Concatenation and compression help first time visitors to our sites. The third C, caching, helps visitors that return. A user who returns to our site should not have to re-download all of the resources again. HTTP provides two widely adopted mechanisms to make this happen, cache headers and ETags.
Cache headers come in two forms and are suitable for static resources that change infrequently, if ever. The two header options are
Cache-Control: max-age. The
Expires header specifies the date after which the resource must be re-requested.
max-age specifies how many seconds the resource is valid for. If a resource has a cache header, the browser will only re-request that resource once the cache expiration date has passed.
An ETag is essentially a resource version tag that is used to validate whether the local version of a resource is the same as the server’s version. An ETag is suitable for dynamic content or content can change at any time. When a resource has an ETag, it says to the browser “Check the server to see if the version is the same, if it is, use the version you already have.” Because an ETag requires interaction with the server, it is not as efficient as a fully cached resource.
The advantage to using time/date based cache-control headers instead of ETags is that resources are only re-requested once the cache has expired. This is also its biggest drawback. What happens if a resource changes?

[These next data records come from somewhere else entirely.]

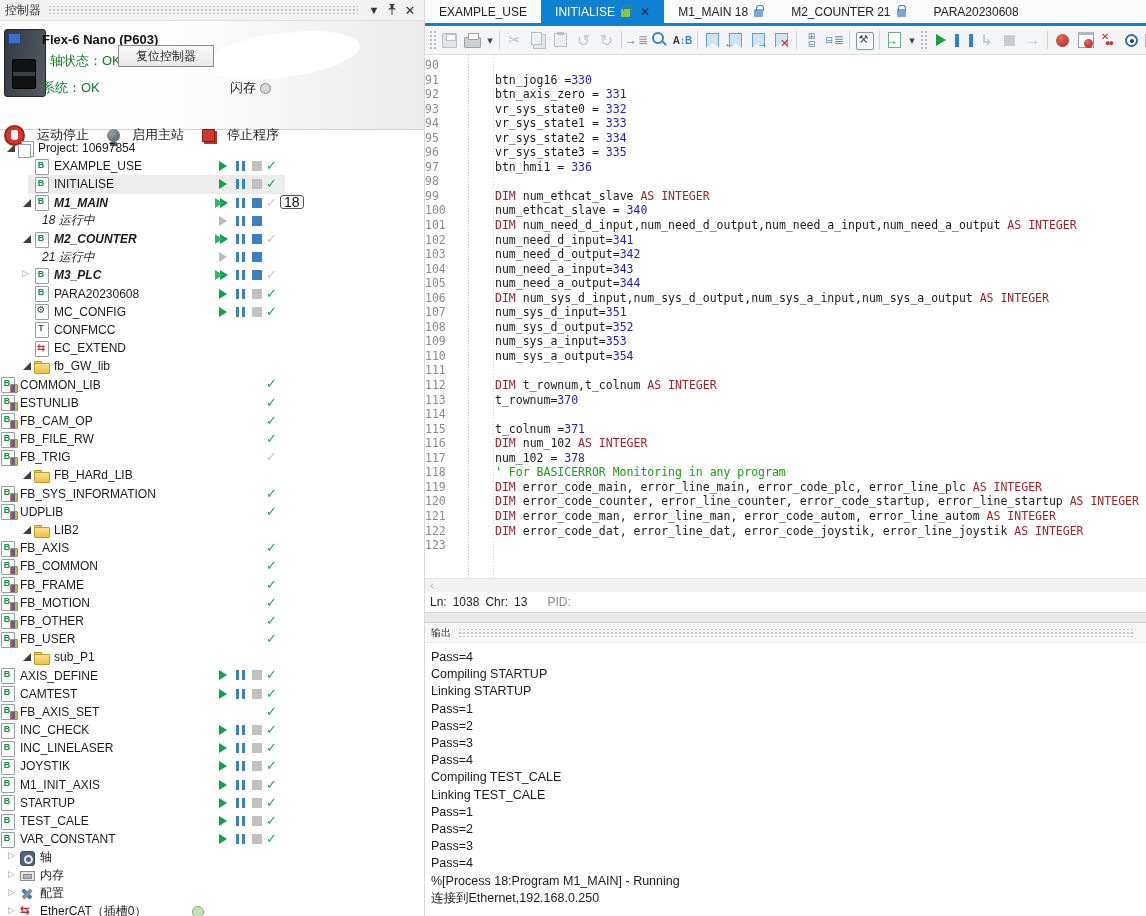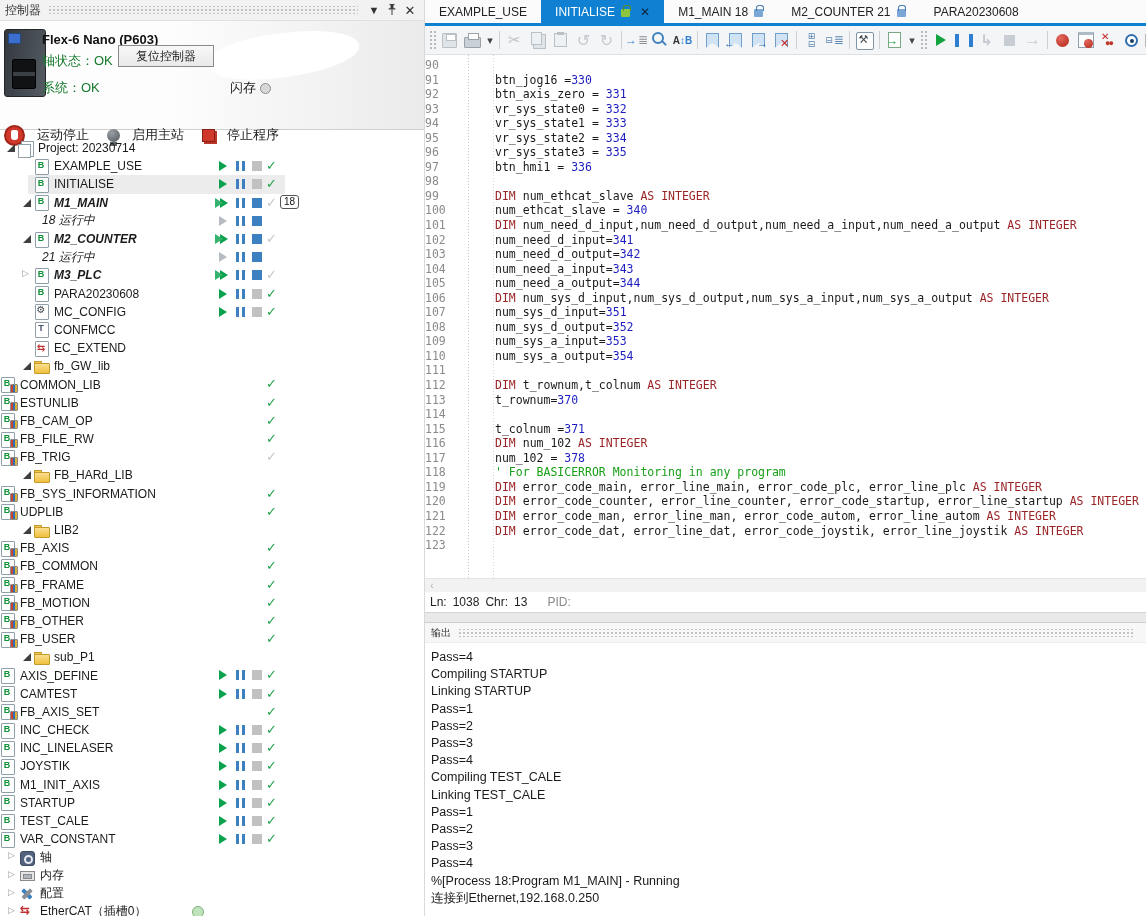"轴状态：OK" .dev-row1 { left: 42px -> 50px }
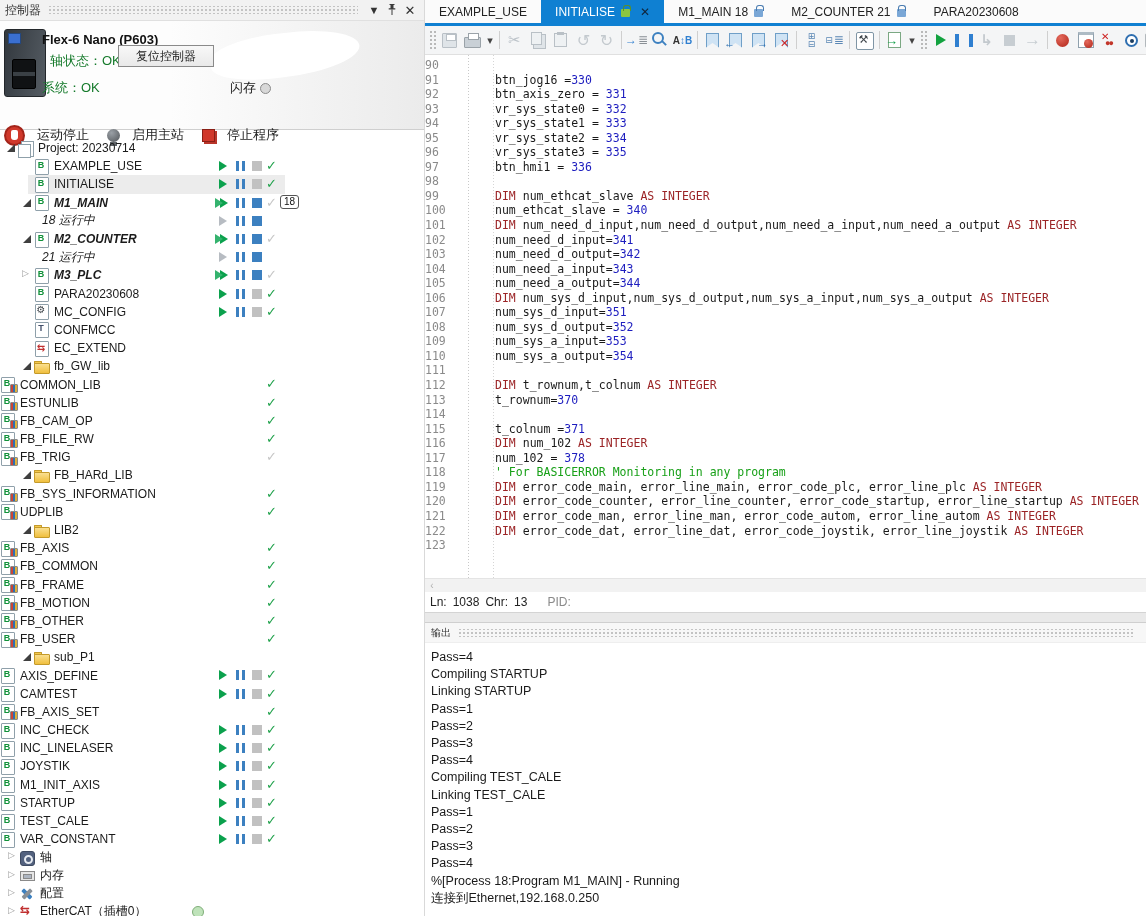"Project: 20230714" span.tlabel { text: 20230714 -> 10697854 }
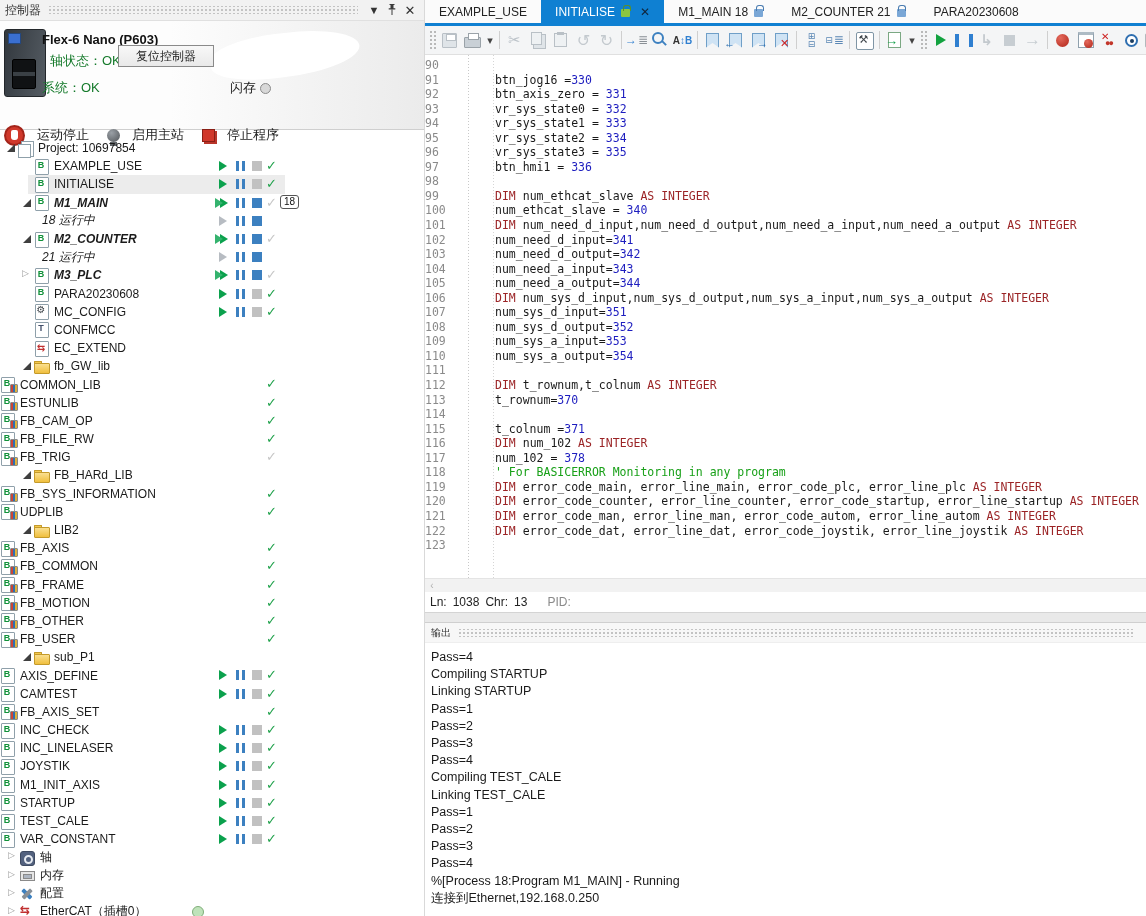"18" .badge { font-size: 10px -> 14px }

The cache has to somehow be busted.
Cache-busting is usually done by adding a version number to the resource URL. Any change to a resources URL causes a cache-miss which in turn causes the resource to be re-downloaded.
For example if http://example.com/logo.png has a cache header set to expire in one year but the logo changes, users who have already downloaded the logo will only see the update a year from now. This can be fixed by adding some sort of version identifier to the URL.
When the logo is updated, a new version is used meaning the logo will be re-requested.
There are a lot of easy wins when looking to speed up a site. By going back to basics and using the three Cs – concatenation, compression and caching – you will go a long way towards improving the load time of your site and the experience for your users.